Like pretty much every other gaming site out there, we loved the hell out of Amnesia: The Dark Descent. If this is the first time you've heard of it, it's one of the finest examples of horror we've encountered, and a great PC game for all the reasons folks love PC games.
Like many independent developers, Frictional Games was struggling to survive. Post-launch, they reported decent sales numbers, but were still in a worrisome position. One month later, things were looking up somewhat, and now four months later, they're practically giggling with glee in discussing the new figures.
Sales have broken 200,000, which for an independent PC game is really quite something, especially with no real marketing or advertising.
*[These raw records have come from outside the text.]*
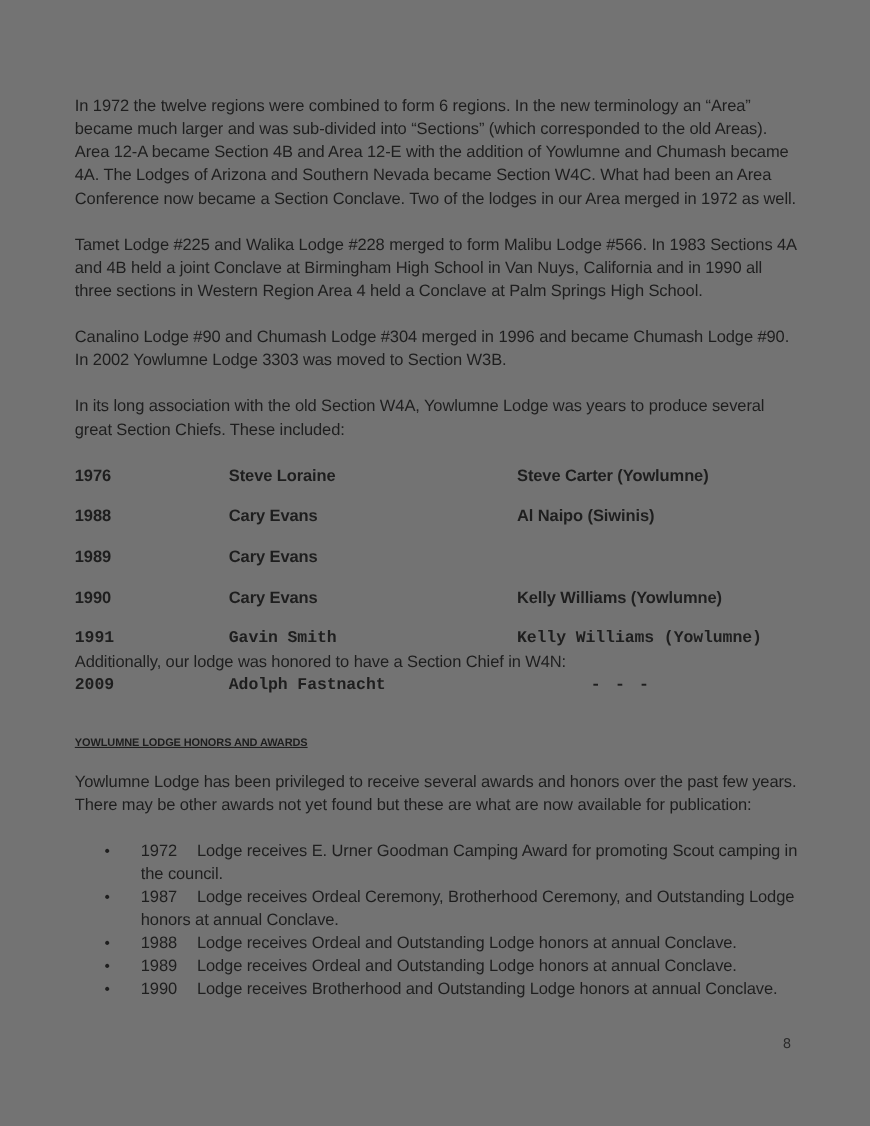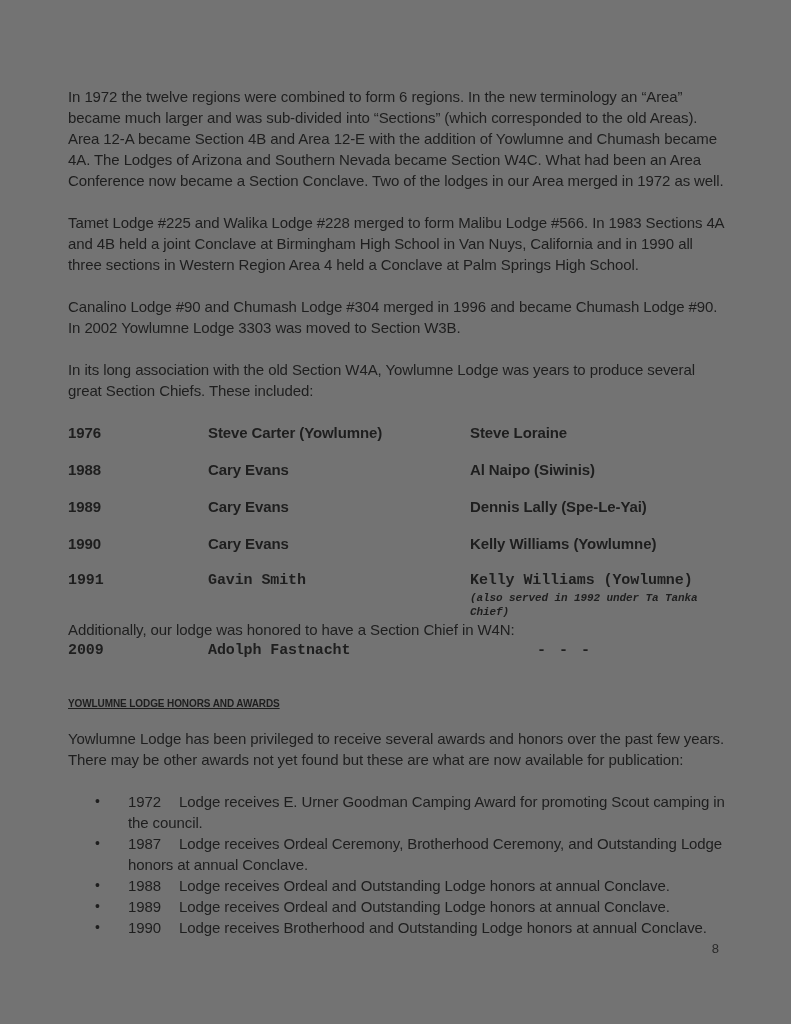"Steve Carter (Yowlumne)" span { order: before "Steve Loraine" -> after "Steve Loraine" }
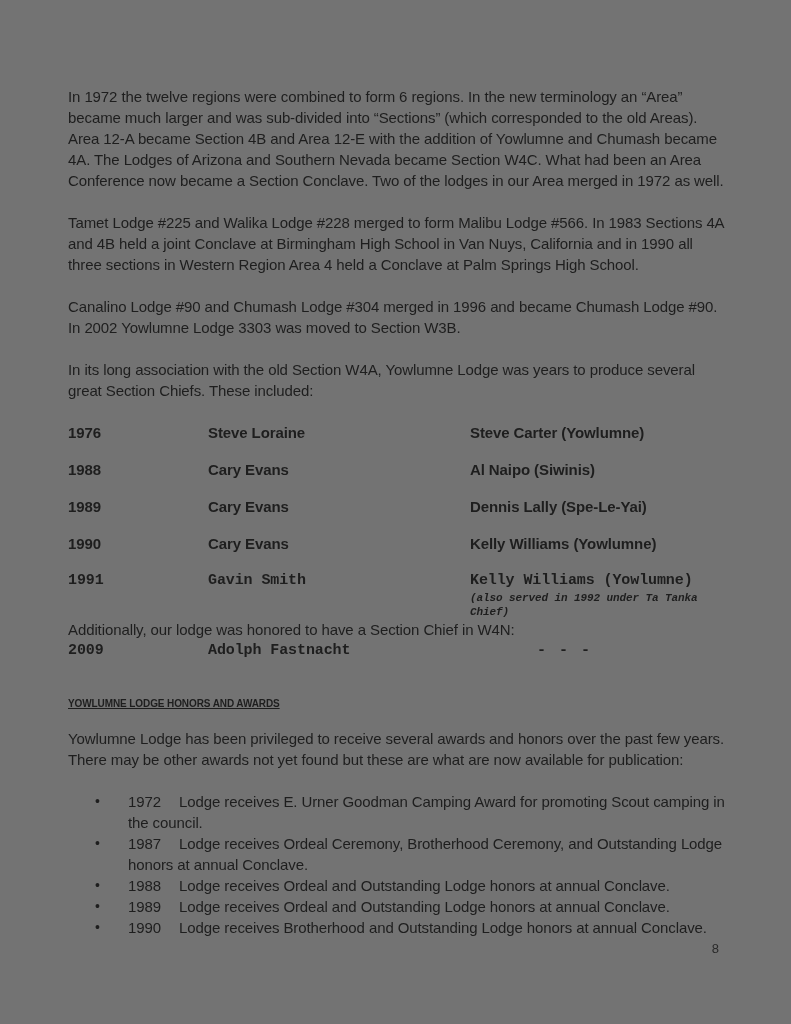"Dennis Lally (Spe-Le-Yai)" span { html: <span>Dennis Lally (Spe-Le-Yai)</span> -> none }
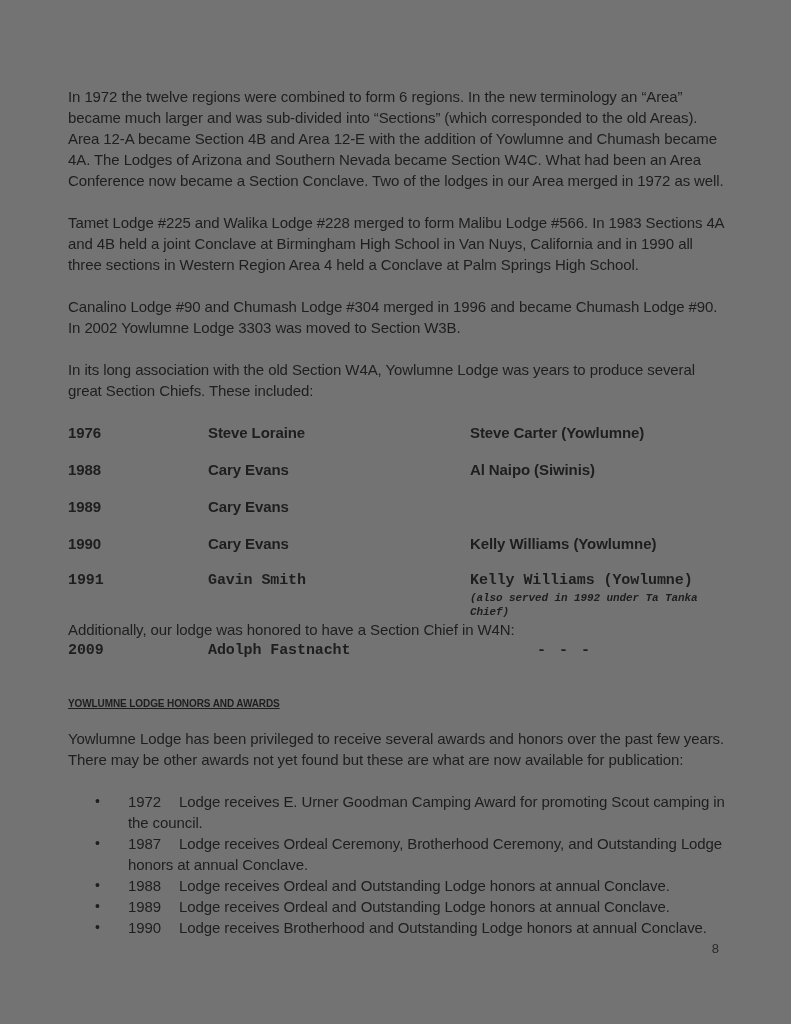"(also served in 1992 under" div.note { html: <div>(also served in 1992 under Ta Tanka Chief)</div> -> none }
Frictional has no obligations to a publisher, either, so pretty much everything earned goes straight to them -- by the sounds of it, this might actually put them in a better position than those who sell many times as much but owe a publisher.
"This does not mean that publishers are evil, just that one should think carefully before signing up for anything," co-founder and designer Thomas Grip writes. "Releasing a game without any financial backing or help with marketing is quite a struggle, but if you pull it off it is well worth the effort!"
Note much of the sales were at a discount, so profits aren't nearly as high as they could've been (in theory), but it still puts them in a great position.
Grip is happy to say they now have absolutely no worries at present, and are even set for their next game. He also mentions they're in a better place to take more risks, now, as they know they won't go belly up if something is a flop. They don't plan to "go crazy", but a little experimentation can be expected in the future.
When we interviewed Grip back in August, he mentioned they stick with the PC mainly as a default option -- developing for consoles can be expensive, but with PC being an open platform, there's a much lower barrier to entry. Now that they've seen their first big success on the platform, they seem to have changed their tune to proud PC developers.
"With these figures at hand, we must confess that it gives us new confidence for the PC," he says. "The sales that we have had (and are having) are more than enough to motivate developing a game with the PC as the main (and even only) platform. Based on what we have seen, the online PC market is just getting bigger and bigger, and we are convinced we are far from the end of this growth. We think that other developers that consider making their game exclusive to a console might want to think again."
He knows they're not exactly a typical case, but is optimistic others can do the same, especially as growth continues.
Continuing, Grip isn't not positive whether or not they're going to remain PC exclusive, but seems quite comfortable with the idea should things go that route.
"As for our plans to focus on consoles, as hinted above, this is something we are reconsidering. If online sales figures continue like they have with Amnesia, there is actually not any reason for us to release to anything but PC. Still, it would be foolish not to try consoles out and our current idea is to work together with a third party to do a port. This would mean that we can still can keep a small staff and not risk growing beyond our capabilities."